NC clinics we work with range from Triangle specialty groups facing national platform inbound, to Charlotte multi-site practices expanding through acquisition, to smaller regional operators absorbing Medicaid expansion. The common thread is that their reporting cannot keep up with how fast the market is moving.

  • Monthly accounting with location- and provider-level P&Ls reconciled to your EHR and practice management system.
  • Fractional CFO support for North Carolina clinics in the $3M to $50M range, including the declining CIT path modeled against continuing franchise tax obligations, Tailored Plan realization analysis for behavioral health groups, and system partnership evaluation across Duke, UNC, Atrium, and Novant.
  • NC pass-through entity tax election analysis with quarterly modeling.
  • Plan-level Medicaid realization analysis covering Standard and Tailored Plans, especially for behavioral health practices.
  • Specialty support for dermatology, orthopedics, oncology, behavioral health, dental, and primary care practices.

The NC clinics we pick up usually have one of three things broken: the franchise tax is still being computed off net worth without a property-value comparison, the PTE election has never been filed, or the Tailored Plan transition is showing up as noise instead of a plan-by-plan realization picture.
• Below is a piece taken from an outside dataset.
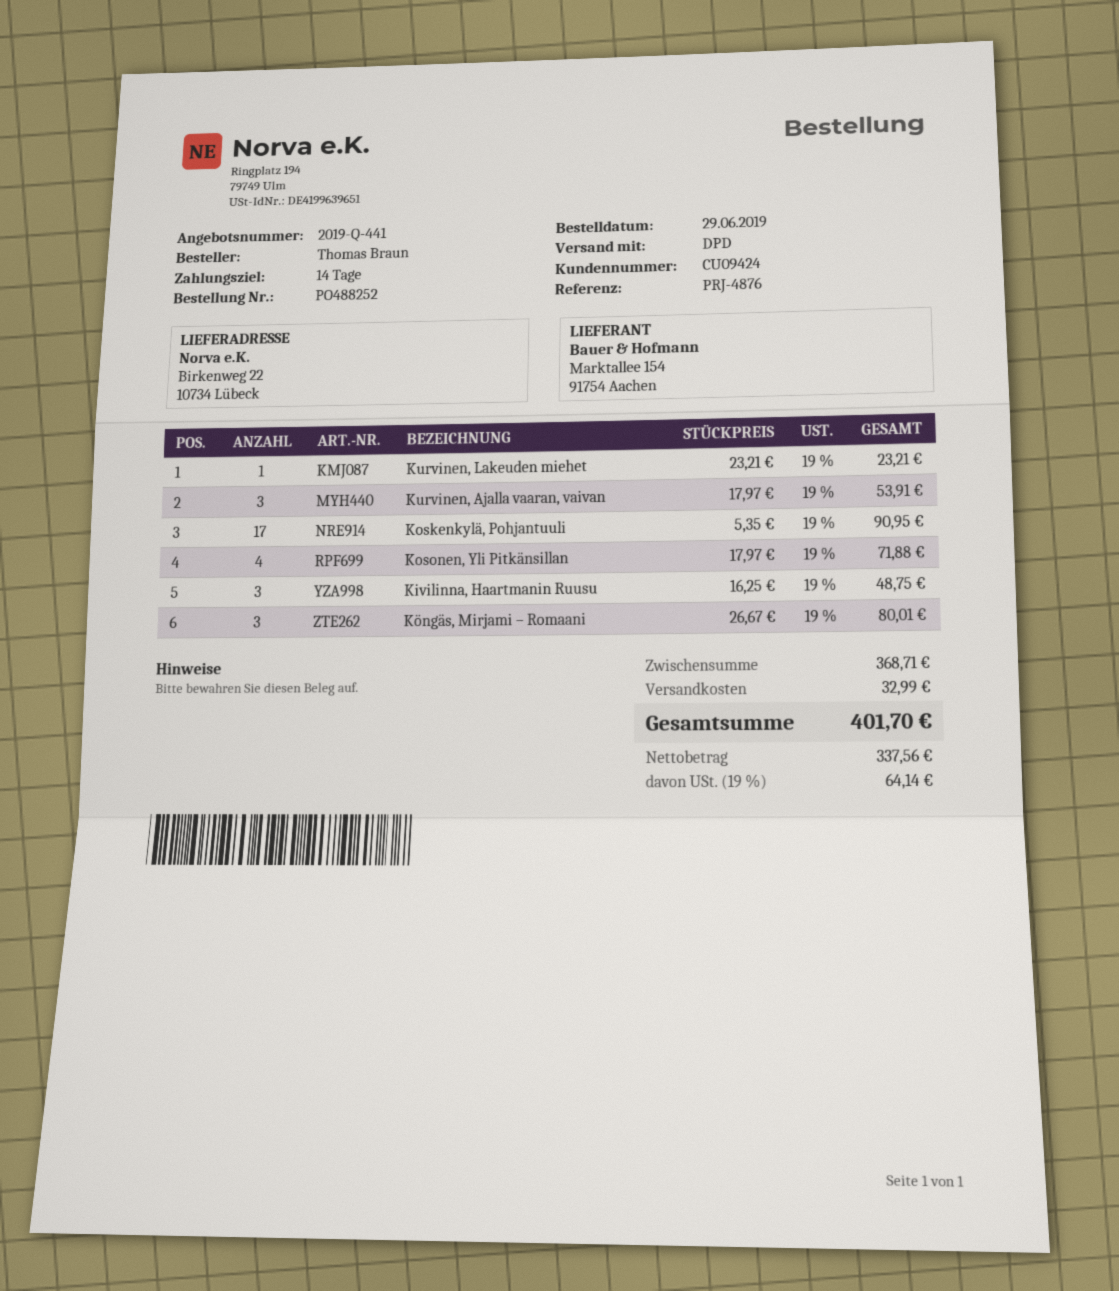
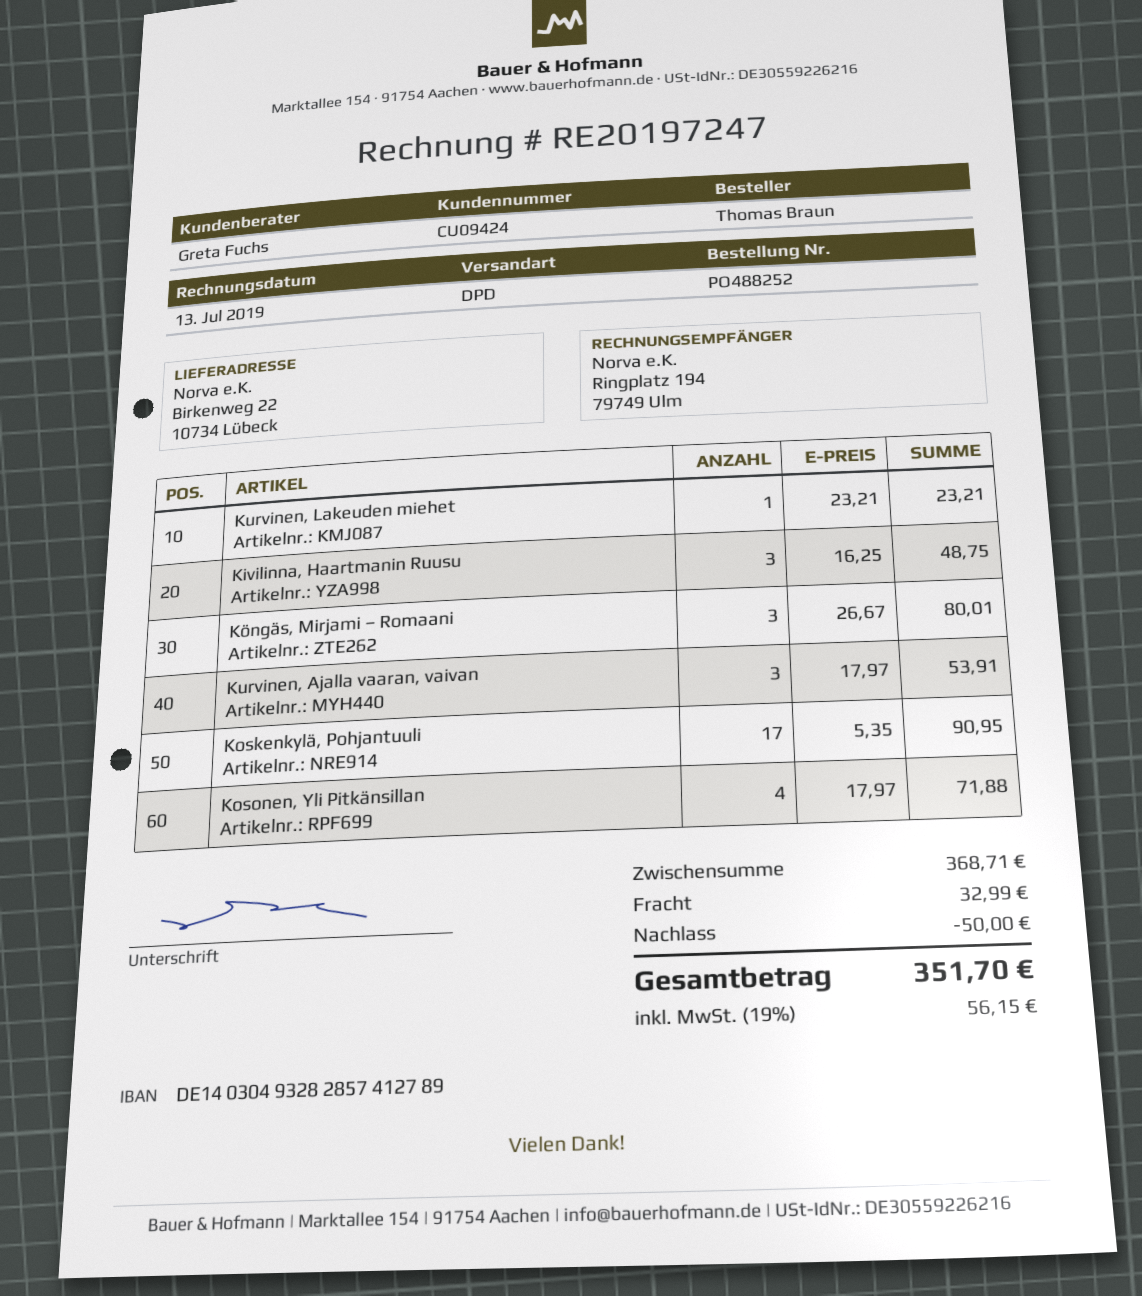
discount: none -> 50.00
tax: 19% = 64.14 -> 19% = 56.15
total: 401.70 -> 351.70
Those are tractable problems.

Common questions from North Carolina clinic owners

NC corporate tax is dropping to 0%. Do I still need tax planning?

Yes, for several reasons. The income tax phase-out runs through 2030. Franchise tax remains. The pass-through entity tax election is federal-facing, not state-facing, and is often the biggest individual tax lever for clinic owners regardless of state corporate rate. And owner personal income tax on distributions is still owed at the NC individual rate. The falling corporate rate improves NC's competitive position but does not remove the need for active planning.

We are a behavioral health practice and Tailored Plans changed everything for us. How do we adapt?

Tailored Plan transition has been bumpy. The fix financially is plan-level contract review, prior auth workflow tracking, realization rate analysis per plan, and AR aging separated by payer. Many practices that historically operated on one or two dominant payer contracts now have five or six live contracts with meaningfully different behavior. Reporting has to catch up. We build that reporting explicitly for behavioral health clients.

Duke and UNC seem to be hiring every primary care doc within 50 miles. How do we keep our PCPs?

You keep them by knowing what they cost, what they produce, and what their compensation target is based on competitive data. We build provider-level contribution margin reports for NC primary care clients so compensation conversations are grounded in real numbers rather than anxiety. If a PCP is producing $600K in contribution margin and being paid $220K, you can have a rational compensation conversation before Duke makes an offer. If you have no idea what they produce, you cannot.